2. Questions to the Leader of the House and Chief Whip – in the Senedd on 20 June 2018.
2. Will the Leader of the House outline how the Welsh Government is tackling inequality? OAQ52349
Yes. Our strategic equality plan details our equality objectives that are ensuring the way we govern has an effective impact on making our society fairer and more inclusive. The rapid review of gender equality, which is under way, will identify actions to drive forward equality and fairness in Wales.
Can I thank the Cabinet Secretary for that answer? The greatest inequality, if not the greatest, is the difference in life expectancy between the more disadvantaged areas and the more prosperous areas of Wales, often within the same local authority area, and, in fact, within the same constituency, as the Cabinet Secretary is aware. Since the ending of Communities First and the work it did on reducing smoking rates, reducing obesity and increasing exercise, what is being done to improve life expectancy in the most disadvantaged communities?
Improving health for everyone, especially those in poverty, is a central ambition of 'Prosperity for All' and we're prioritising actions to both tackle the root causes of that poverty and to target support for people within the most deprived areas of Wales. The Member has correctly identified that there are a range of issues that affect life expectancy. What we need to do is get upstream actions, as they call it—so, at-source actions—to redistribute social determinants, and also to help people better cope with the circumstances that they find themselves in. Mike Hedges will know that, in Swansea, we have communities that can actually see each other, because of the ways the hills work, where the life expectancy is quite severely different.
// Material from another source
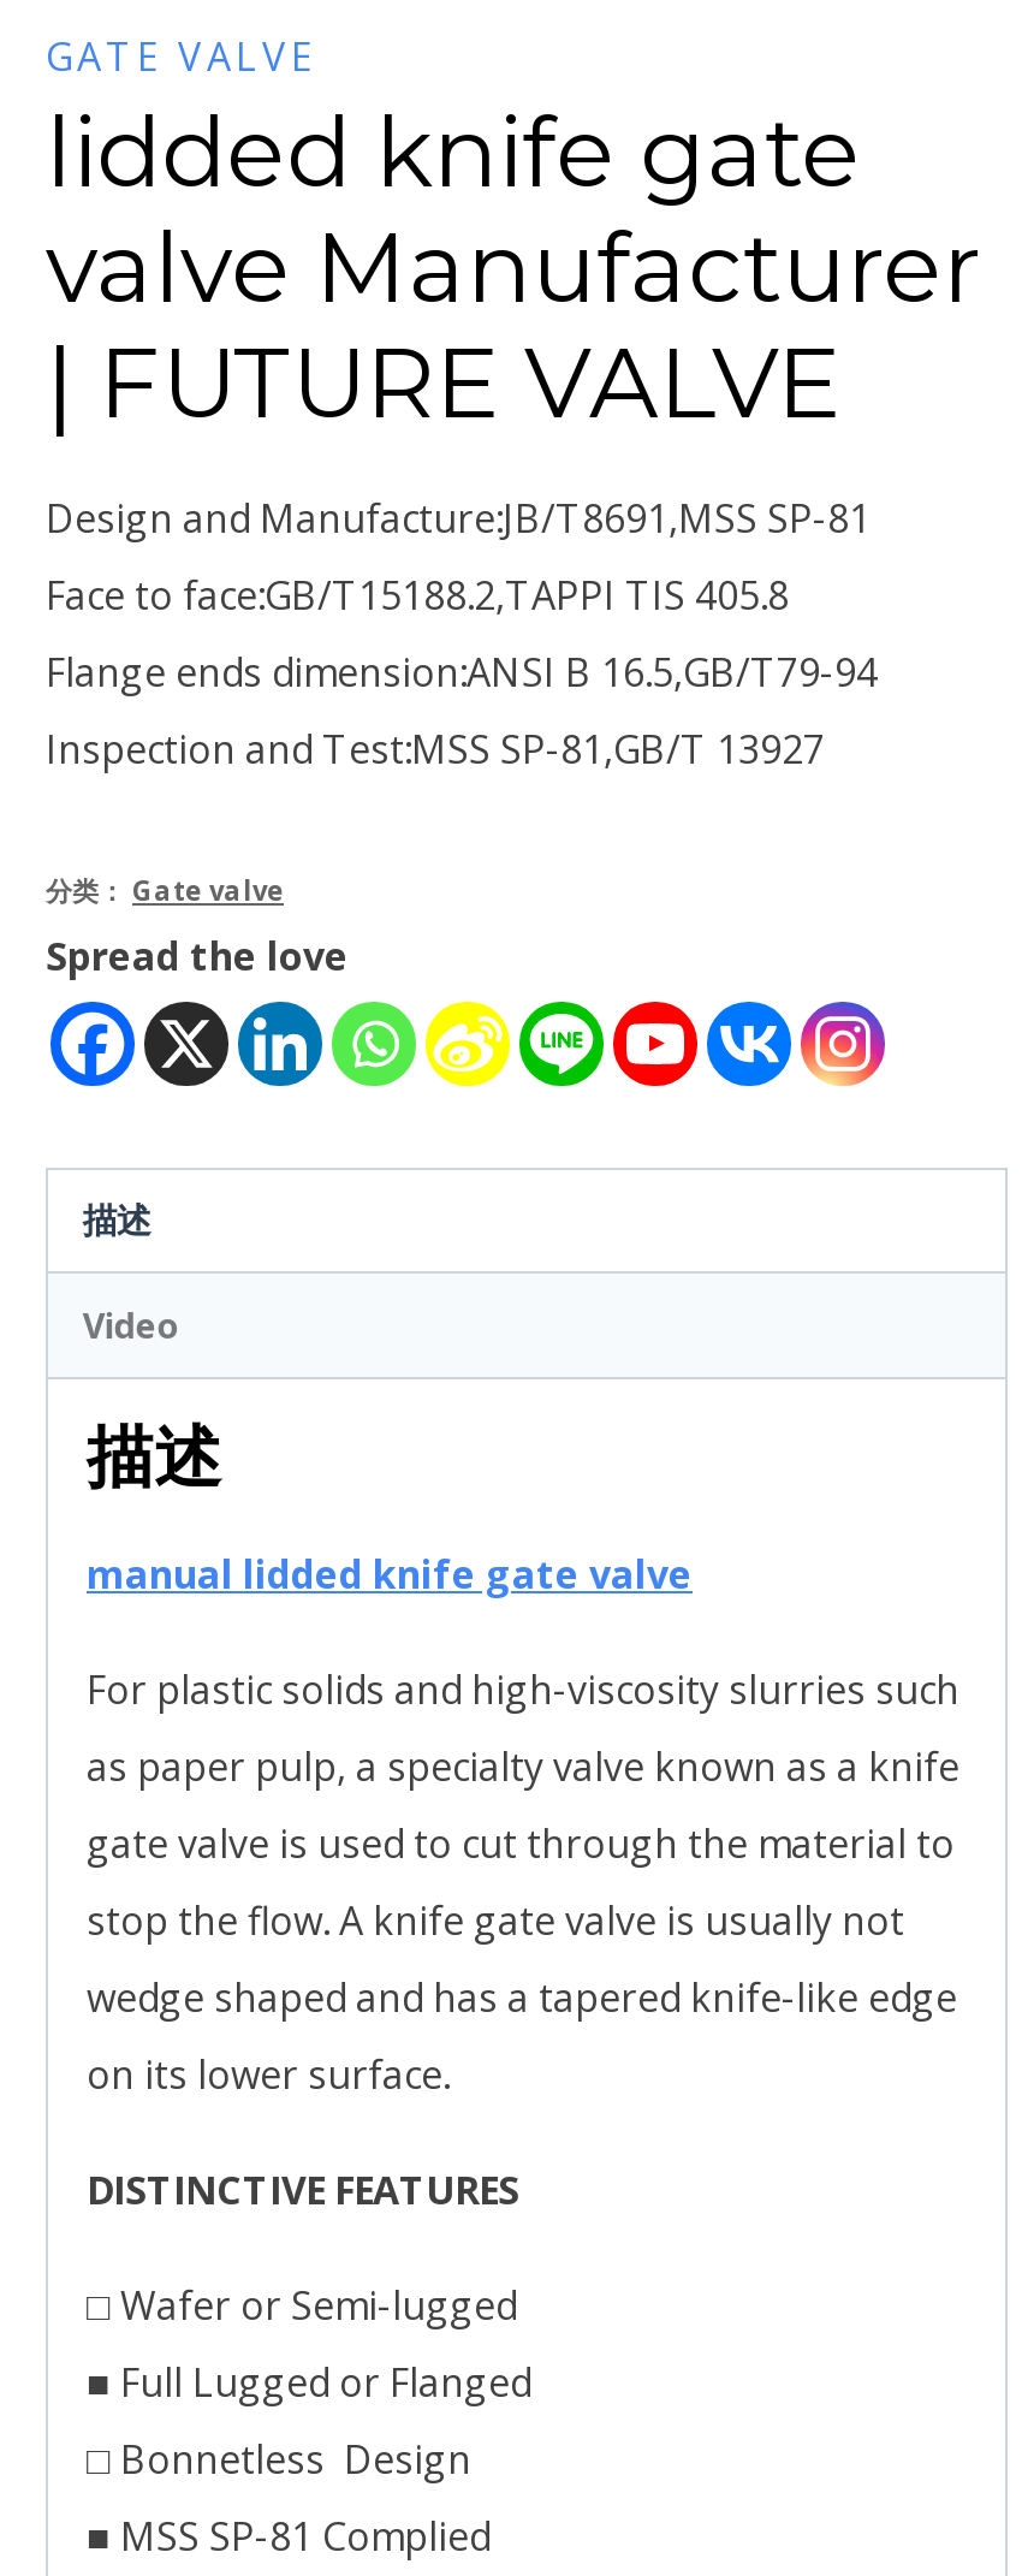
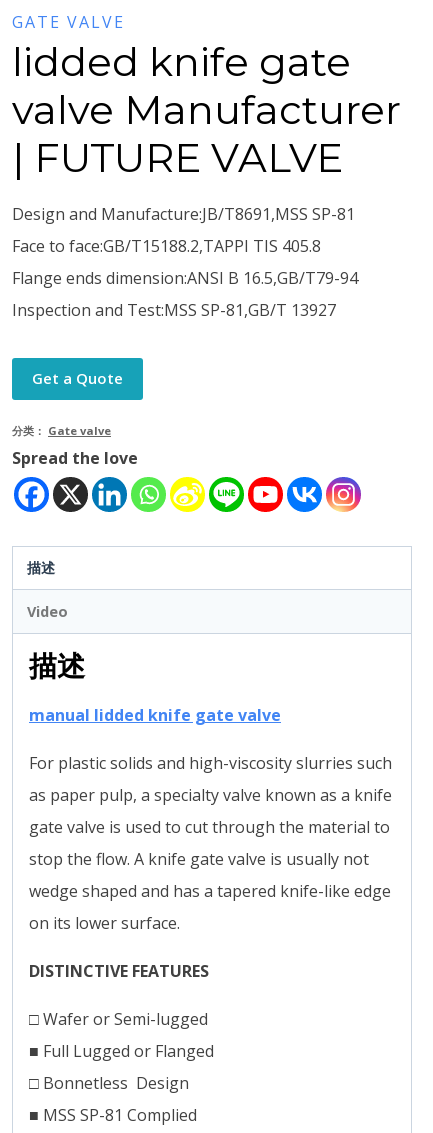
none -> [32,368,123,388] Get a Quote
That has a range of issues around poverty, but also around air quality and a number of other issues. The Government has a whole plan in place to make sure that those social determinants are not determining people's quality of life as we go forward.
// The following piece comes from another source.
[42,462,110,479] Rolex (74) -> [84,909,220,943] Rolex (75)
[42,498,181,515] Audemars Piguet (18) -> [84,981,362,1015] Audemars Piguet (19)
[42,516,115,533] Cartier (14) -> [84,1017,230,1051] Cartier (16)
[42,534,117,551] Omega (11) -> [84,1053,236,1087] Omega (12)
Talking of Swansea, you may recall a few years ago that the council failed to apply for a second tranche of Government funding for discretionary housing payments, and that was not long after they'd had to return almost £1 million to Government as they could not find a way of using it to reduce poverty. This is a council which has a history of spending money on things that perhaps we don't value, but why does its current Labour leadership find it so difficult to spend funding that's dedicated to tackling the inequalities of poverty?
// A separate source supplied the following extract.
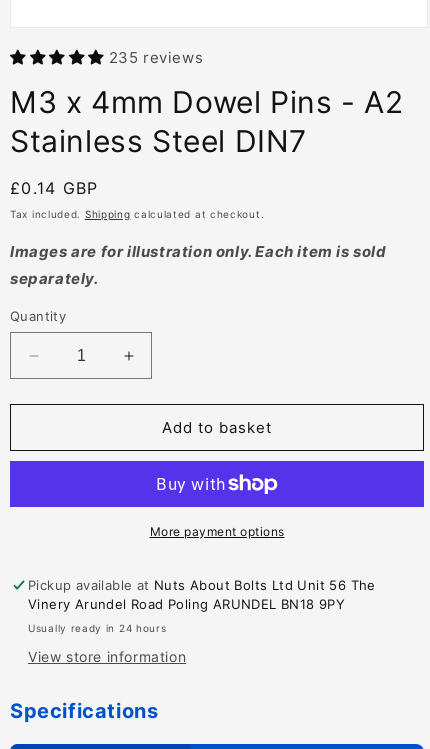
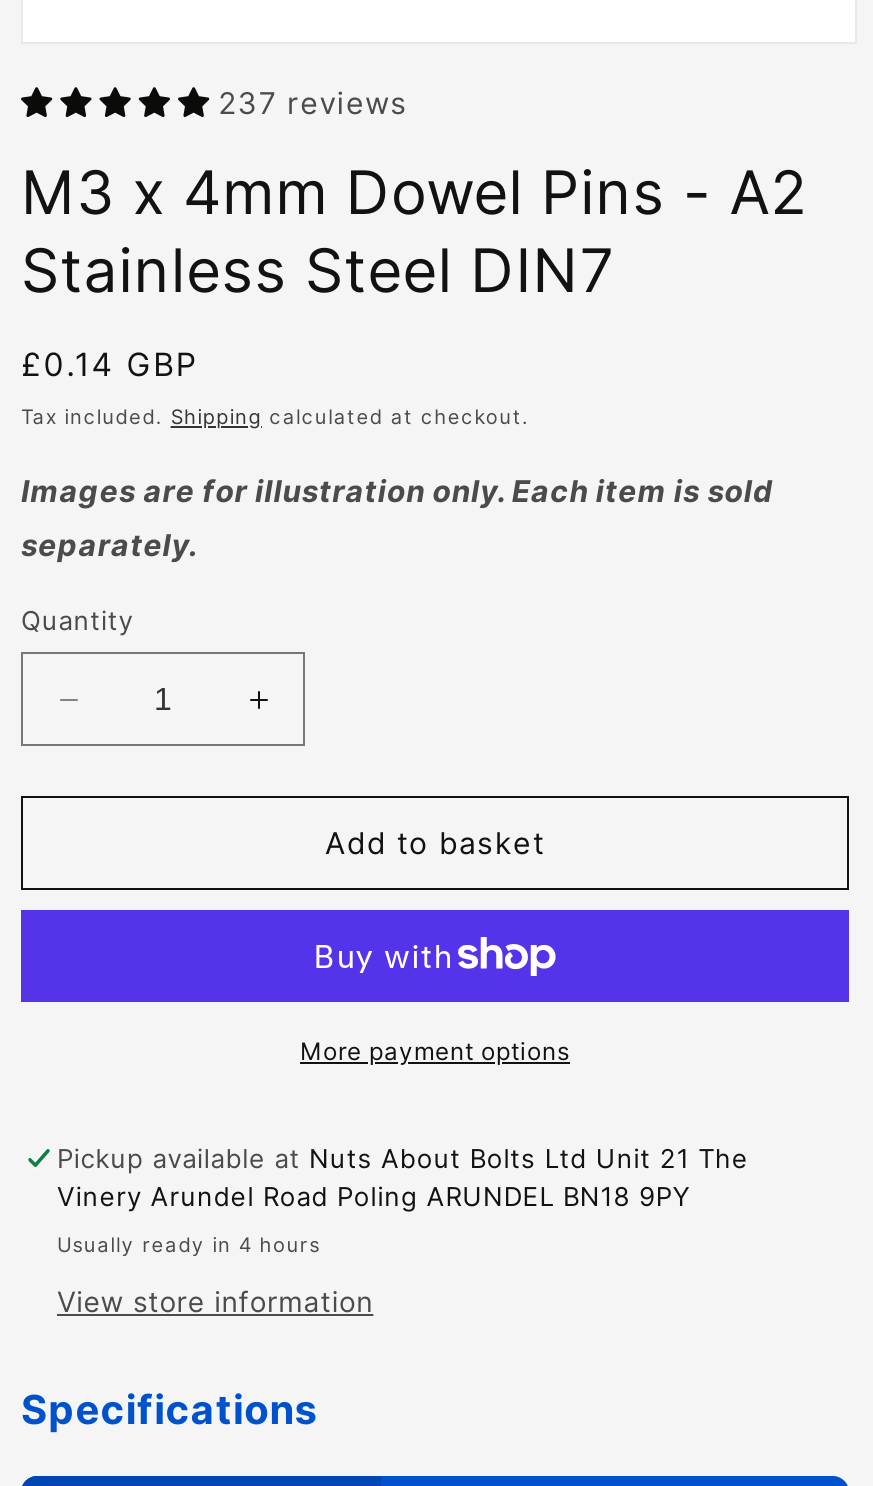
[109,48,203,67] 235 reviews -> [218,84,408,122] 237 reviews
[28,577,376,593] Pickup available at Nuts About Bolts Ltd Unit 56 The -> [57,1142,749,1174] Pickup available at Nuts About Bolts Ltd Unit 21 The
[28,622,166,634] Usually ready in 24 hours -> [57,1232,321,1256] Usually ready in 4 hours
We've worked very hard with the council, actually, in a number of areas, to make sure that they have a good plan in place to address social inequality across the city. One of the big issues for everyone is the employability of some of the areas of Swansea. We do still have, across Wales, small pockets of high unemployment and some parts of my own constituency, Llywydd, are affected by that, and obviously Suzy Davies's region. Our employability plan is specifically designed to assist people who find themselves in those circumstances to get not just work but well-paid work to lift them out of the poverty that we know affects many of their lives. We're working very hard with Swansea and the city deal in general to make sure that those moneys are well spent.